Die Erwerbstätigkeit wird sich auch in Zukunft in Deutschland regional sehr unterschiedlich entwickeln. Vor allem in den Metropolregionen im Westen, im Großraum Berlin und im westlichen Niedersachsen werden bis 2030 neue Arbeitsplätze entstehen. In den strukturschwachen ländlichen Regionen und in großen Teilen der neuen Bundesländer aber stehen schmerzhafte Anpassungen bevor. Der demografische Wandel wird in den nächsten 16 Jahren dazu führen, dass die Anzahl der Deutschen im erwerbsfähigen Alter drastisch schrumpft.

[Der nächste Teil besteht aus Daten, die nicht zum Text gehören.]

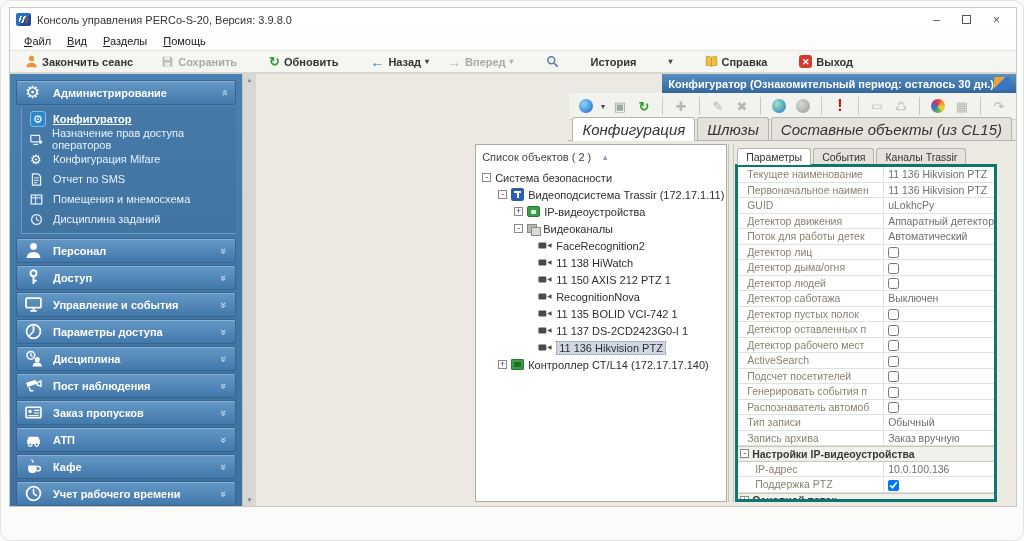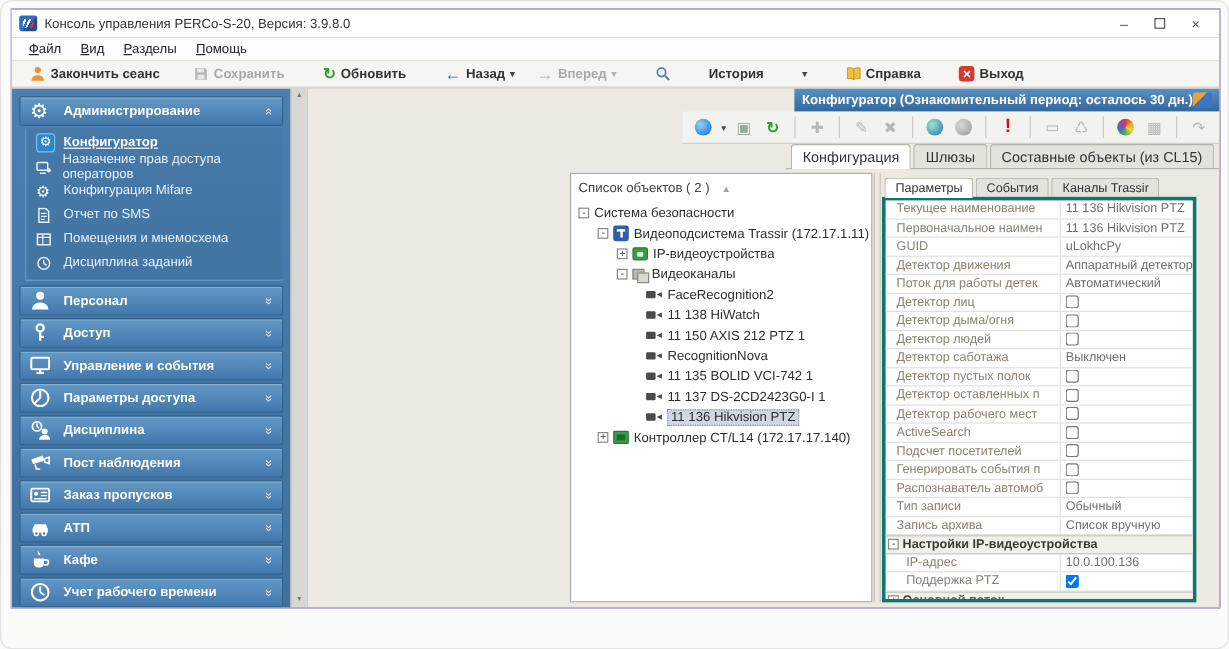"Конфигурация" .mtab { font-size: 12px -> 15px; font-style: none -> italic }
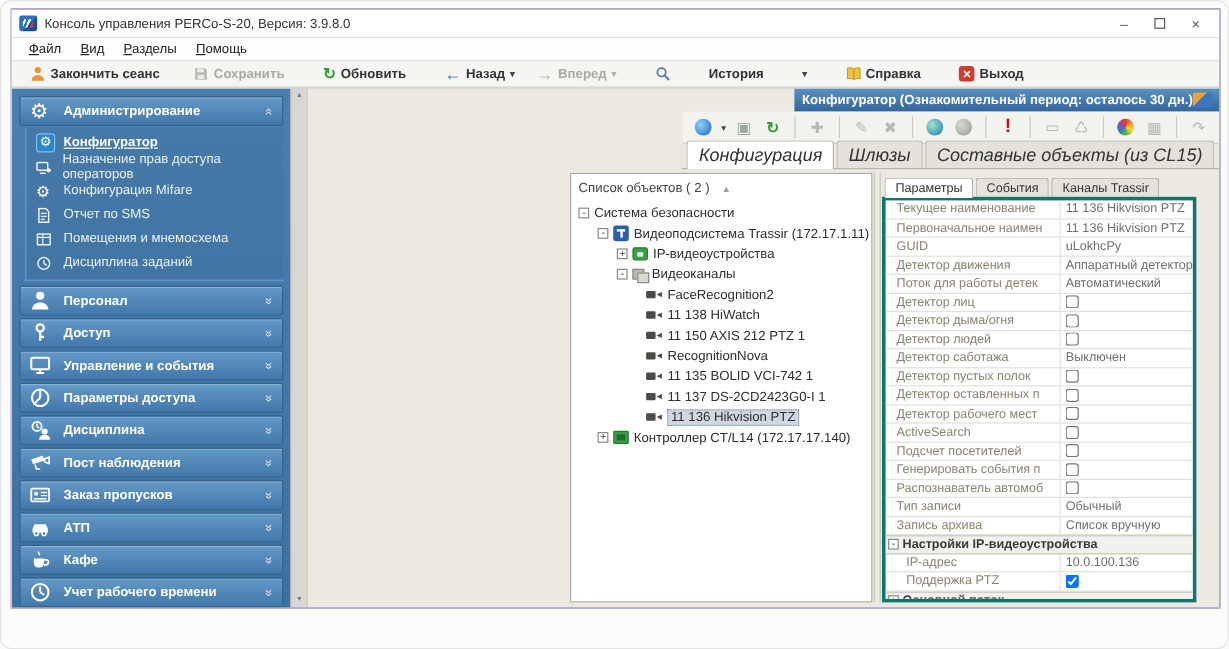"Список вручную" span.pvalue { text: Список -> Заказ }
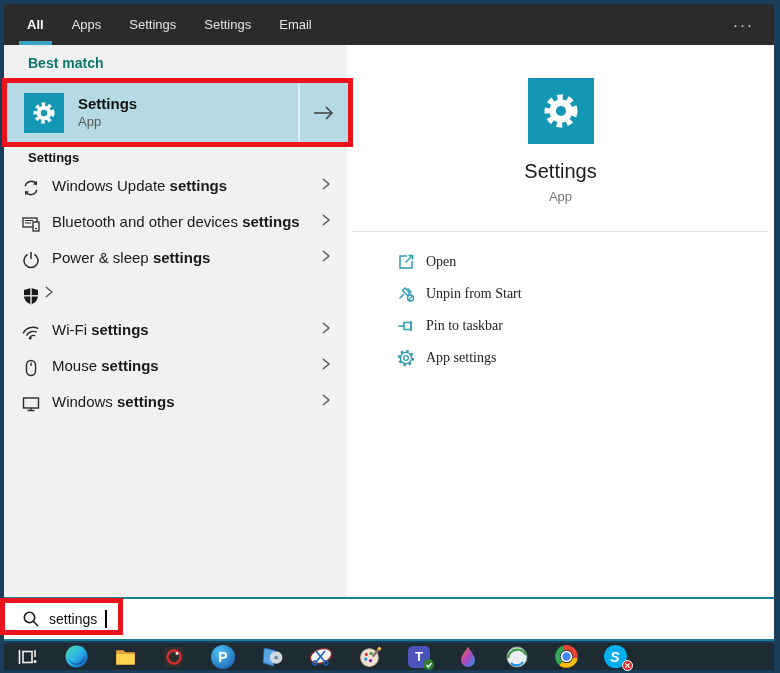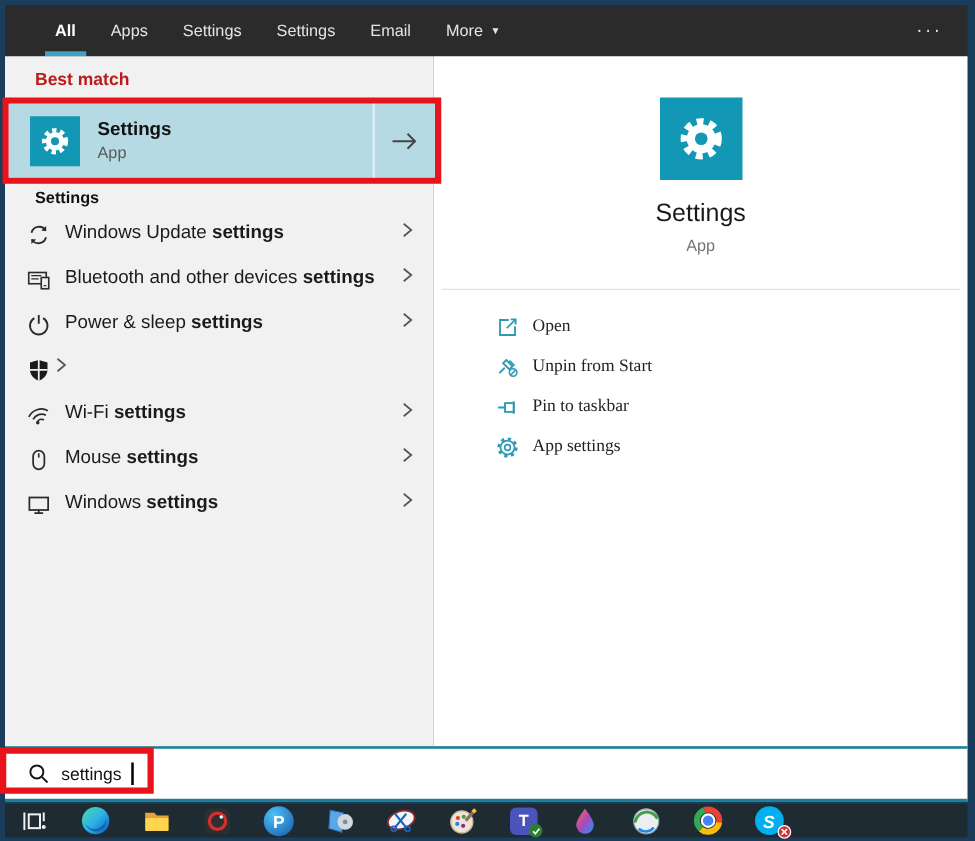"All" .tabbar { padding-left: 32px -> 15px }
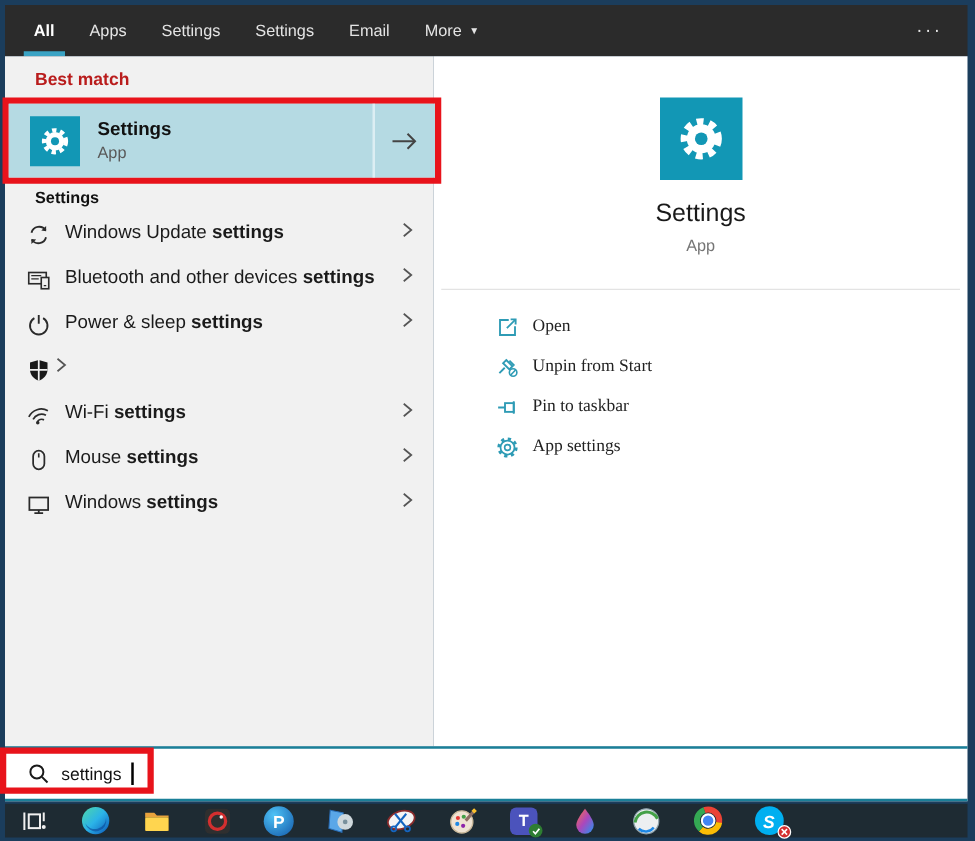"More" div.tab { html: <div> <span>More</span> <span>▼</span> </div> -> none }
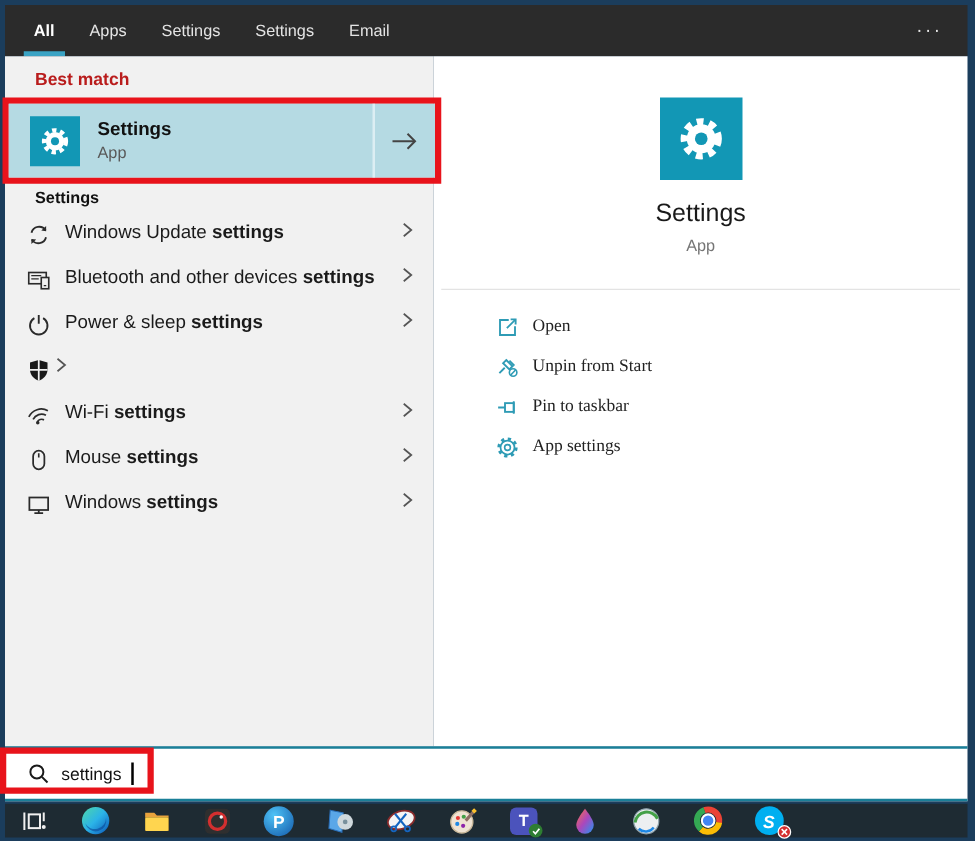"Best match" .bm-header { color: #b91c1c -> #0f766e }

Um die hervorragenden Wachstumsperspektiven Deutschlands trotzdem zu realisieren, müssen die wirtschaftlich dynamischen Regionen ihr Wachstum noch aktiver managen als bisher. Neben steigenden Mieten und dem Ausbau der Infrastruktur liegt die Herausforderung für sie vor allem in der Aus- und Weiterbildung der Fachkräfte. Regionen, denen diese Studie den Verlust von Arbeitsplätzen voraussagt, sollten sich bereits heute darauf einstellen, intelligent zu schrumpfen. Die Alterung der Gesellschaft kann nicht verhindert oder gar umgekehrt werden. Wer sich aber alleine darauf konzentriert, den Status quo zu erhalten, dem werden die Mittel für entscheidende Investitionen in die Zukunft fehlen.